ABOUT THIS TASK:
From the data below, repeat everything exactly except the images.

__________

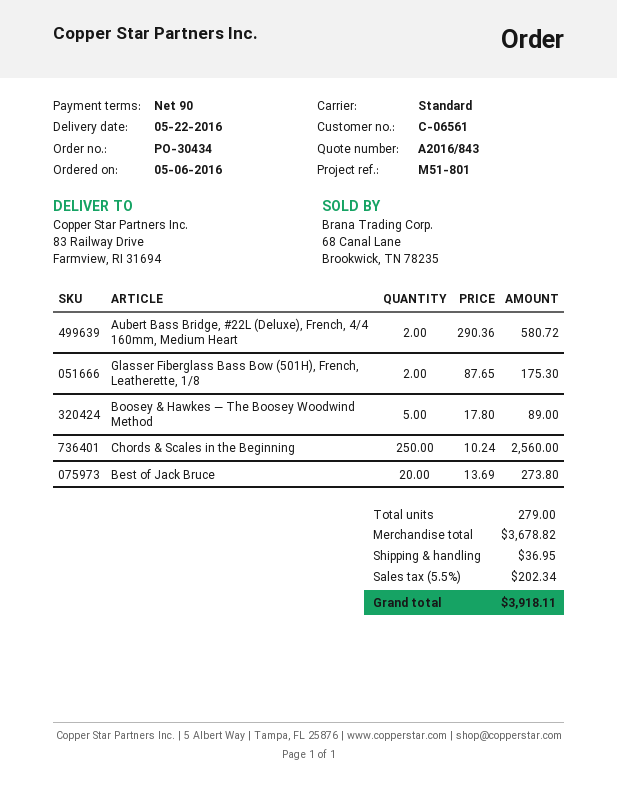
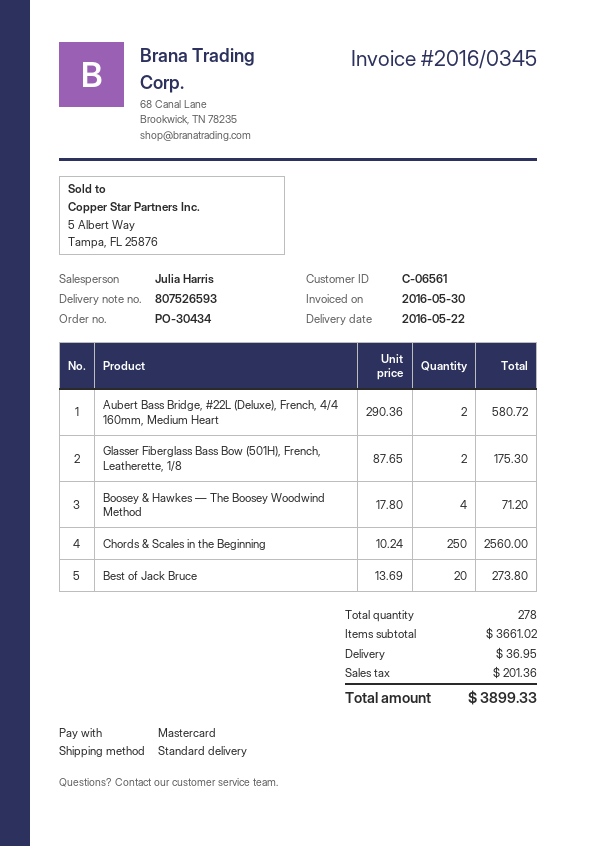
Boosey & Hawkes — The Boosey Woodwind Method: 5 x 17.80 = 89.00 -> 4 x 17.80 = 71.20
total quantity: 279 -> 278
subtotal: 3678.82 -> 3661.02
tax: 202.34 -> 201.36
total: 3918.11 -> 3899.33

__________

ANSWER TO THIS TASK:
Boosey & Hawkes — The Boosey Woodwind Method: 5 x 17.80 = 89.00 -> 4 x 17.80 = 71.20
total quantity: 279 -> 278
subtotal: 3678.82 -> 3661.02
tax: 202.34 -> 201.36
total: 3918.11 -> 3899.33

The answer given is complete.